Genevieve Cogman’s ‘Invisible Library’ series had been on my radar since it was first released, but I never dipped into it, despite it residing on the shelves of Whodunit. I finally picked up a copy of The Invisible Library when I was home in February and I was hooked! I instantly bought The Masked City and The Burning Page and well…burned through them. Librarian/spy Irene’s job is to collect important books from alternate dimensions to house them in the Library. The first book has her sent to a new dimension, an alternate London, with a new assistant in tow but before she even makes it out the door another Librarian is trying to steal her mission. I would classify this series as less literary and whimsical than Jasper Fforde’s ‘Thursday Next’ series, so a little more serious but easier to read. Book #4, The Lost Plot, will be available in November. All available in trade paperback.
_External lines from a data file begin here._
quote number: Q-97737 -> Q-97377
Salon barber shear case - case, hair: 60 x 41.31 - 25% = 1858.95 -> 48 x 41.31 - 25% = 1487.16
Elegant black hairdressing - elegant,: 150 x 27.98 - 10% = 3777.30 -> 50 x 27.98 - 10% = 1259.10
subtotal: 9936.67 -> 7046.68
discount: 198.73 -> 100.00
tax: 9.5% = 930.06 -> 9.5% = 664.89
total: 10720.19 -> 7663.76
Speaking of libraries, I also tried Rachel Caine’s new ‘The Great Library’ series, which begins with Ink and Bone. This one is classified as YA, which is good news as it means the books are cheaper, although the content (and violence) are fairly adult. In this series, the Great Library of Alexandria still exists, personal ownership of books is forbidden, and only the most special young people have the opportunity to test to enter the Library’s services. The main character is a young man and this is a dystopian universe, both of which would often be huge turnoffs for me, but I found myself really enjoying the book. Book #2, Paper and Fire, will be available in trade paperback in May with book #3, Ash and Quill, coming in hardcover in July.
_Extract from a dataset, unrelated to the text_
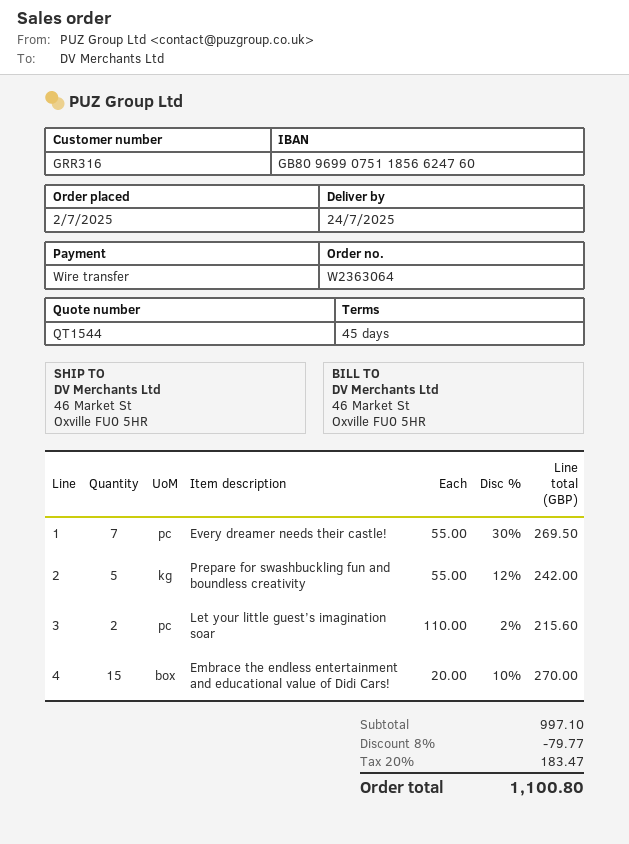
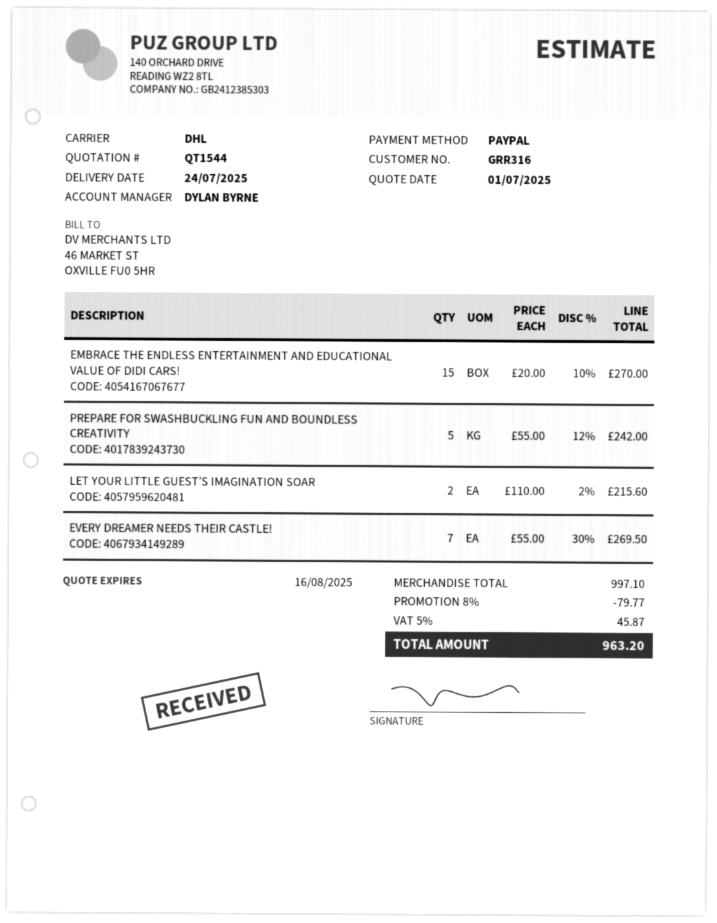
payment method: bank transfer -> PayPal
tax: 20% = 183.47 -> 5% = 45.87
total: 1100.80 -> 963.20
Darcie Wilde’s A Useful Woman was one of my books of the year for 2016 and I’m heartened that many of you took my recommendation (and hopefully enjoyed it). The second book in the series, A Purely Private Matter, is due May 2nd (just a few days before my daughter), so I’m looking forward to receiving it in a post-baby care package (hint hint, Mum).

I’ve eagerly read the first seven books in Benedict Jacka’s ‘Alex Verus’ series, but each book ends of such an increasingly massive cliffhanger than I’m not sure I have the nerve anymore. It feels like poor Alex just can’t catch a break and much like Jim Butcher’s ‘Dresden Files’ it can feel like one catastrophe after another without a pause to develop the characters or story. Still, if book #8 Bound arrived in a care package, I’m pretty sure I’ll read it. Can’t blame a girl for wanting a happy ending once in a while, can you? You can pick up your copy in mass market on April 4th.
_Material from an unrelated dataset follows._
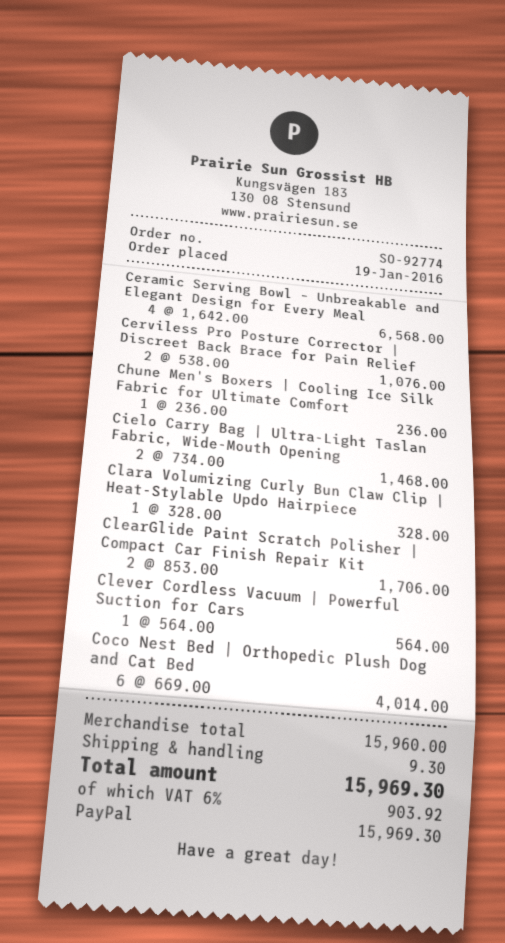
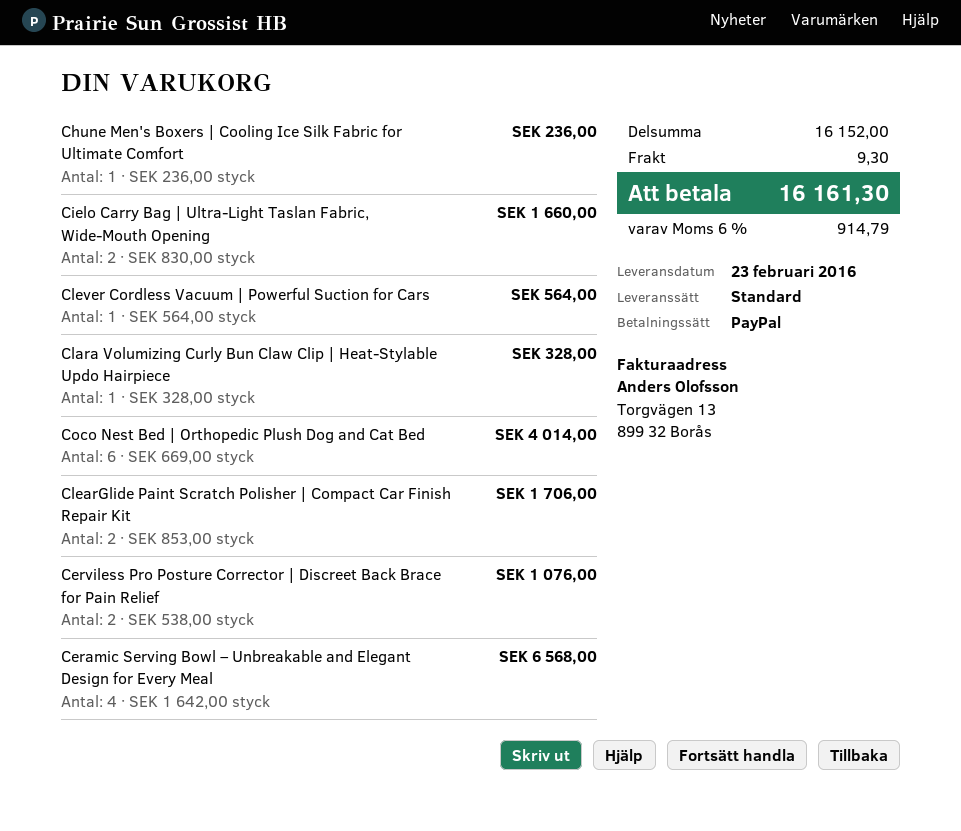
Cielo Carry Bag | Ultra-Light Taslan Fabric, Wide-Mouth Opening: 2 x 734.00 = 1468.00 -> 2 x 830.00 = 1660.00
subtotal: 15960.00 -> 16152.00
tax: 6% = 903.92 -> 6% = 914.79
total: 15969.30 -> 16161.30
I am really looking forward to another 8th book in a series though, May’s release of Caro Peacock’s 8th ‘Liberty Lane’ book Fool’s Gold. This can be a frustrating series to track because the book releases are erratic (often two years apart) and usually in a very expensive hardcover that sometimes take forever to get into trade paperback and sometimes are released in both formats nearly simultaneously. So I can’t suggest you buy the hardcover, although I will, and I’ll be sure to let you know when the trade paperback is available. This is such a smart series with a woman getting by on her own brains and ingenuity, rather than her looks and husband, the same reason I like the Darcie Wilde series.

I am, as ever, open for recommendations on what I should read when I’m on maternity leave. I’m going to have lots of time to read, right?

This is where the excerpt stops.